WHAT YOU ARE ASKED TO DO:
Count the lines of the data below that include the string "absolute", and provide nothing but the result.

AVAILABLE DATA:
>>>>>

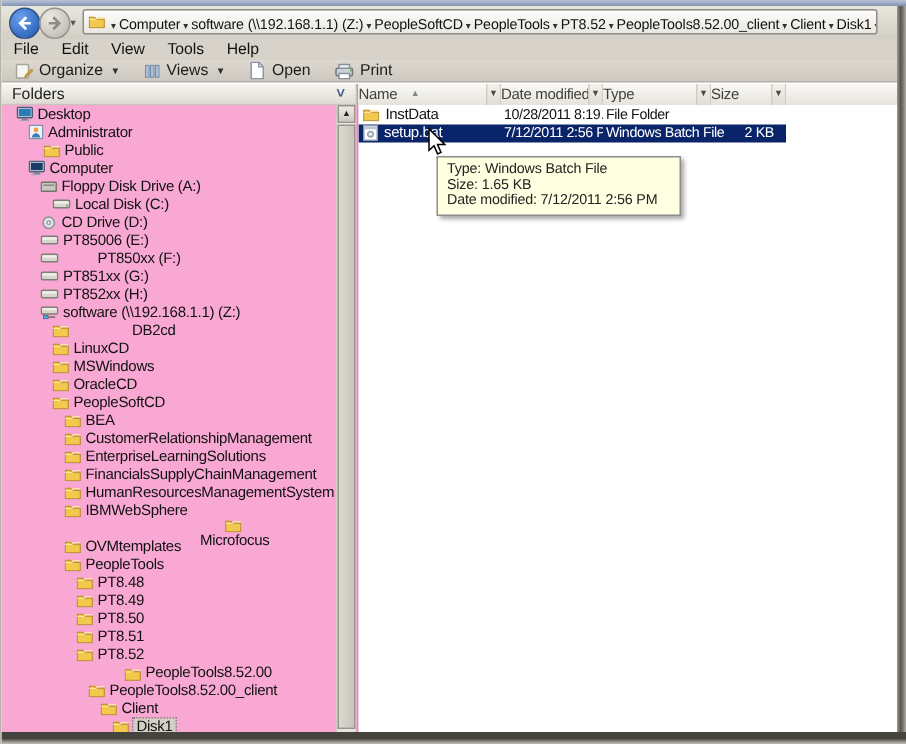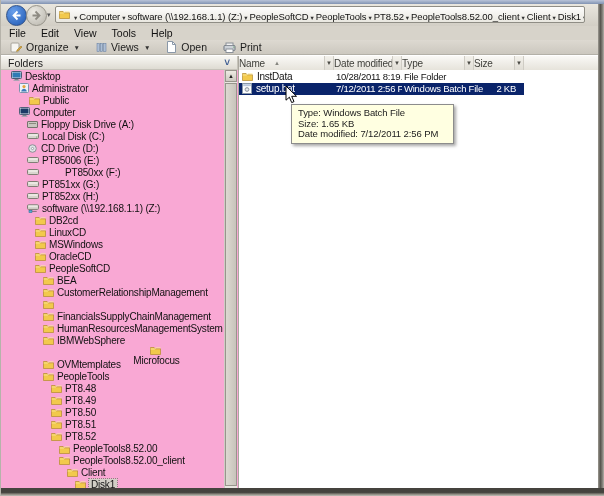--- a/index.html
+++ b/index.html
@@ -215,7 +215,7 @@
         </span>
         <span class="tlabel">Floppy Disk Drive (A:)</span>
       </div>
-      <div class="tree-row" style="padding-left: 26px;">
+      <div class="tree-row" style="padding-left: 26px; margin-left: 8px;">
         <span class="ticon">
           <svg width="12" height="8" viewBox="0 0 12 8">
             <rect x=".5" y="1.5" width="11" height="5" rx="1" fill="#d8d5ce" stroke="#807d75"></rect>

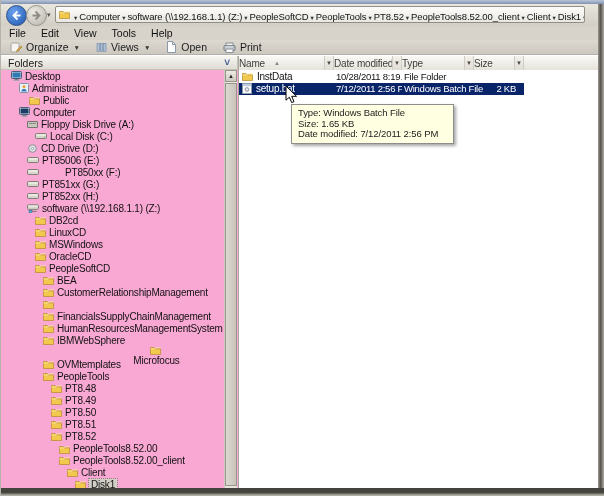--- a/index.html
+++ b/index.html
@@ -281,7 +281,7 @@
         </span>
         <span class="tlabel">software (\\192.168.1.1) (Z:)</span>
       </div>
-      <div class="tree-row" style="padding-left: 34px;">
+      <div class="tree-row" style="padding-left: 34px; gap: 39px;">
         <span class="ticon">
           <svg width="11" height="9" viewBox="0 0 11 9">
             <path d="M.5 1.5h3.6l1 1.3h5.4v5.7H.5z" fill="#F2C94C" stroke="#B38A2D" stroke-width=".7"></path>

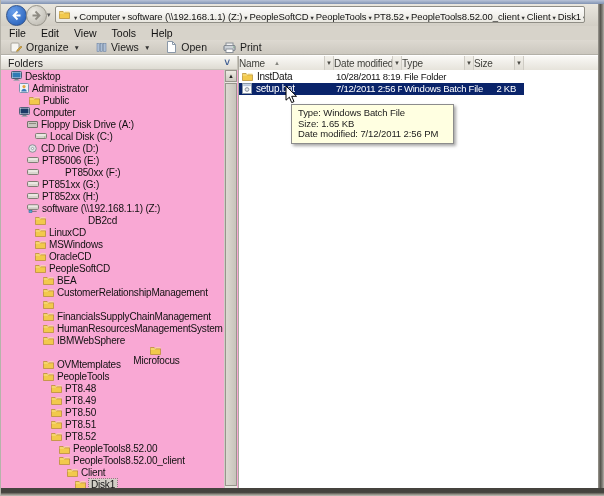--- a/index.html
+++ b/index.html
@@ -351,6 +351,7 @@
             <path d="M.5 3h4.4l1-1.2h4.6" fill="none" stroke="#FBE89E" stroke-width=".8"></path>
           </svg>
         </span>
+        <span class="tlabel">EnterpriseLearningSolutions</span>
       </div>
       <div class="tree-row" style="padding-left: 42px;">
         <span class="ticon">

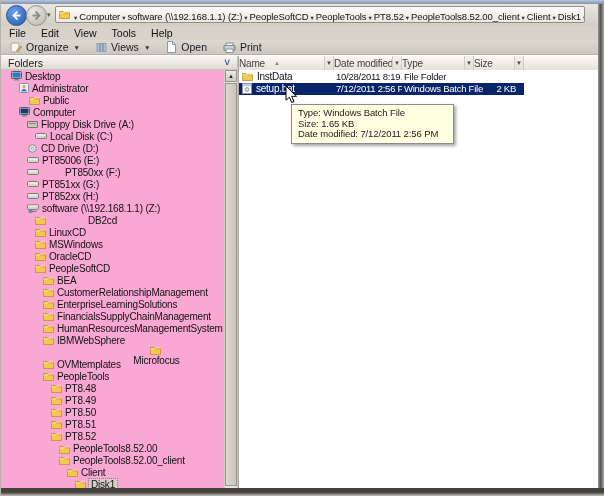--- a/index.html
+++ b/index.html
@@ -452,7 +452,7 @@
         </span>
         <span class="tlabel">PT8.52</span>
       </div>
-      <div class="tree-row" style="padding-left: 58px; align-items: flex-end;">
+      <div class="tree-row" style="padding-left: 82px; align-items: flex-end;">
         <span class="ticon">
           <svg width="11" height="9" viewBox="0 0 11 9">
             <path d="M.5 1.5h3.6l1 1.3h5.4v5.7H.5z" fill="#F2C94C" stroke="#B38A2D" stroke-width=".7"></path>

<<<<<
>>>>>

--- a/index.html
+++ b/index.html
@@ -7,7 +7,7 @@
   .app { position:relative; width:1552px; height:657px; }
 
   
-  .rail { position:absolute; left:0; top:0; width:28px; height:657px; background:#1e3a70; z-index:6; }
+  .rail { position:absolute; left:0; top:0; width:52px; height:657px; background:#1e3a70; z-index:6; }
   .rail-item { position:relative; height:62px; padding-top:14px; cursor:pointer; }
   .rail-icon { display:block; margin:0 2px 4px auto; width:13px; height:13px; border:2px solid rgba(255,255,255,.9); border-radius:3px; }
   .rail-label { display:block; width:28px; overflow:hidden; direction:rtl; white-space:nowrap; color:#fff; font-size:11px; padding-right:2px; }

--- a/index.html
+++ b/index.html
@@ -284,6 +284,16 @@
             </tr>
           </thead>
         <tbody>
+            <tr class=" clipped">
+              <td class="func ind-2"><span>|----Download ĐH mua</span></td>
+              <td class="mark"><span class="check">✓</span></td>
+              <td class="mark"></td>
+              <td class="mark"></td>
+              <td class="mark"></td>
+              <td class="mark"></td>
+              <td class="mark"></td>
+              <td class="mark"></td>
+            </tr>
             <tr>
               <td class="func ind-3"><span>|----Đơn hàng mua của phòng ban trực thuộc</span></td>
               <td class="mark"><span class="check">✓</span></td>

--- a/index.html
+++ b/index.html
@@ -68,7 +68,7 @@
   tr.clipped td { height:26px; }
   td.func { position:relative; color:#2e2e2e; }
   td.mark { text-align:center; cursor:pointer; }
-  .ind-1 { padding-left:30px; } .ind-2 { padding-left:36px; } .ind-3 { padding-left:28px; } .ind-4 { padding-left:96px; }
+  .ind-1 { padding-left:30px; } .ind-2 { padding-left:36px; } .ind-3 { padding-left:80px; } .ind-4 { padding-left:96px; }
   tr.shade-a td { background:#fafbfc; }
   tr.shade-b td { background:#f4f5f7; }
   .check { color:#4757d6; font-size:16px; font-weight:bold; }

<<<<<

THE COMPLETED TASK:
2